Data to process: Begin

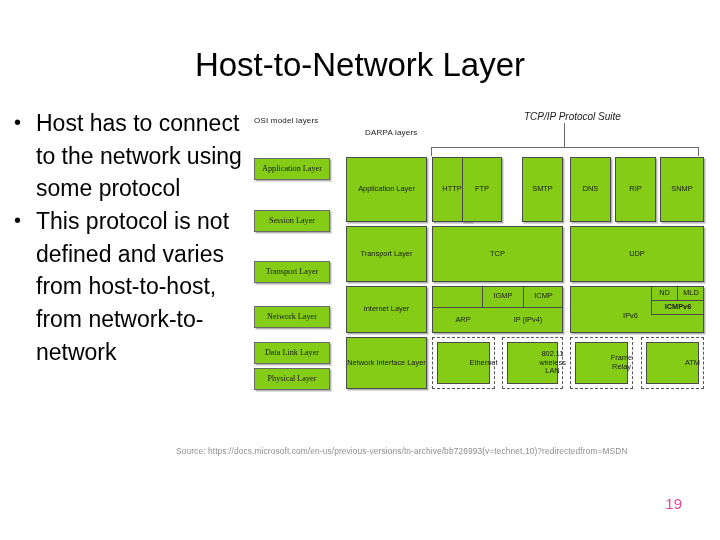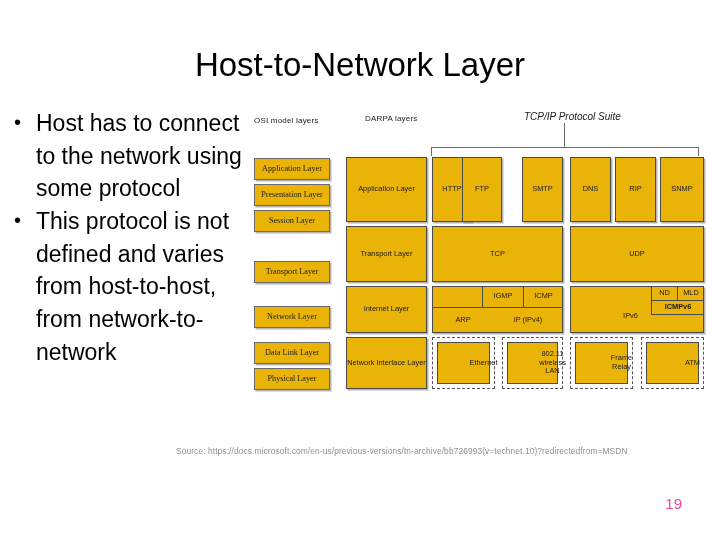--- a/index.html
+++ b/index.html
@@ -57,21 +57,21 @@
     width: 470px; height: 285px;
     font-size: 7.4px;
     color: #1a1a1a;
   }
 
   
   .box {
     position: absolute;
     box-sizing: border-box;
     border: 1px solid #4a4a4a;
-    background: #eab308;
+    background: #84cc16;
     display: flex;
     align-items: center;
     justify-content: center;
     text-align: center;
     line-height: 1.18;
     box-shadow: 1.5px 1.5px 0 rgba(120,120,120,0.55);
   }
   .box.noshadow { box-shadow: none; padding-left: 40px; }
   .box.dashed {
     border: 1px dashed #555;
@@ -160,30 +160,29 @@
   </li>
   <li>
     <span class="dot">•</span>
     <span>This protocol is not defined and varies from host-to-host, from network-to-network</span>
   </li>
 </ul>
 
 <div id="diagram">
 
   <div class="col-head" style="left:4px;  top:8px;">OSI model layers</div>
-  <div class="col-head" style="left:88px; top:6px;padding-left:27px;">DARPA layers</div>
+  <div class="col-head" style="left:88px; top:20px;padding-left:27px;">DARPA layers</div>
 
   <div class="suite-label" style="left:274px; top:3px;">TCP/IP Protocol Suite</div>
   <div class="bracket-stem" style="left:314px; top:15px; height:24px;"></div>
   <div class="bracket-h" style="left:181px; top:39px; width:268px;"></div>
   <div class="bracket-tick" style="left:181px; top:39px; height:9px;"></div>
   <div class="bracket-tick" style="left:448px; top:39px; height:9px;"></div>
 
   <div class="box osi" style="left:4px;  top:50px;  width:76px; height:22px;">Application Layer</div>
-  <div class="box osi" style="left:4px;  top:76px;  width:76px; height:22px;">Presentation Layer</div>
   <div class="box osi" style="left:4px;  top:102px; width:76px; height:22px;">Session Layer</div>
   <div class="box osi" style="left:4px;  top:153px; width:76px; height:22px;">Transport Layer</div>
   <div class="box osi" style="left:4px;  top:198px; width:76px; height:22px;">Network Layer</div>
   <div class="box osi" style="left:4px;  top:234px; width:76px; height:22px;">Data Link Layer</div>
   <div class="box osi" style="left:4px;  top:260px; width:76px; height:22px;">Physical Layer</div>
 
   <div class="box" style="left:96px; top:49px;  width:81px; height:65px;">Application Layer</div>
   <div class="box" style="left:96px; top:118px; width:81px; height:56px;">Transport Layer</div>
   <div class="box" style="left:96px; top:178px; width:81px; height:47px;">Internet Layer</div>
   <div class="box" style="left:96px; top:229px; width:81px; height:52px;">Network Interface Layer</div>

Data to process: End

## Exercise instructions
Transcribe each entry exactly, pictures excluded.

## Worked solution
--- a/index.html
+++ b/index.html
@@ -57,21 +57,21 @@
     width: 470px; height: 285px;
     font-size: 7.4px;
     color: #1a1a1a;
   }
 
   
   .box {
     position: absolute;
     box-sizing: border-box;
     border: 1px solid #4a4a4a;
-    background: #eab308;
+    background: #84cc16;
     display: flex;
     align-items: center;
     justify-content: center;
     text-align: center;
     line-height: 1.18;
     box-shadow: 1.5px 1.5px 0 rgba(120,120,120,0.55);
   }
   .box.noshadow { box-shadow: none; padding-left: 40px; }
   .box.dashed {
     border: 1px dashed #555;
@@ -160,30 +160,29 @@
   </li>
   <li>
     <span class="dot">•</span>
     <span>This protocol is not defined and varies from host-to-host, from network-to-network</span>
   </li>
 </ul>
 
 <div id="diagram">
 
   <div class="col-head" style="left:4px;  top:8px;">OSI model layers</div>
-  <div class="col-head" style="left:88px; top:6px;padding-left:27px;">DARPA layers</div>
+  <div class="col-head" style="left:88px; top:20px;padding-left:27px;">DARPA layers</div>
 
   <div class="suite-label" style="left:274px; top:3px;">TCP/IP Protocol Suite</div>
   <div class="bracket-stem" style="left:314px; top:15px; height:24px;"></div>
   <div class="bracket-h" style="left:181px; top:39px; width:268px;"></div>
   <div class="bracket-tick" style="left:181px; top:39px; height:9px;"></div>
   <div class="bracket-tick" style="left:448px; top:39px; height:9px;"></div>
 
   <div class="box osi" style="left:4px;  top:50px;  width:76px; height:22px;">Application Layer</div>
-  <div class="box osi" style="left:4px;  top:76px;  width:76px; height:22px;">Presentation Layer</div>
   <div class="box osi" style="left:4px;  top:102px; width:76px; height:22px;">Session Layer</div>
   <div class="box osi" style="left:4px;  top:153px; width:76px; height:22px;">Transport Layer</div>
   <div class="box osi" style="left:4px;  top:198px; width:76px; height:22px;">Network Layer</div>
   <div class="box osi" style="left:4px;  top:234px; width:76px; height:22px;">Data Link Layer</div>
   <div class="box osi" style="left:4px;  top:260px; width:76px; height:22px;">Physical Layer</div>
 
   <div class="box" style="left:96px; top:49px;  width:81px; height:65px;">Application Layer</div>
   <div class="box" style="left:96px; top:118px; width:81px; height:56px;">Transport Layer</div>
   <div class="box" style="left:96px; top:178px; width:81px; height:47px;">Internet Layer</div>
   <div class="box" style="left:96px; top:229px; width:81px; height:52px;">Network Interface Layer</div>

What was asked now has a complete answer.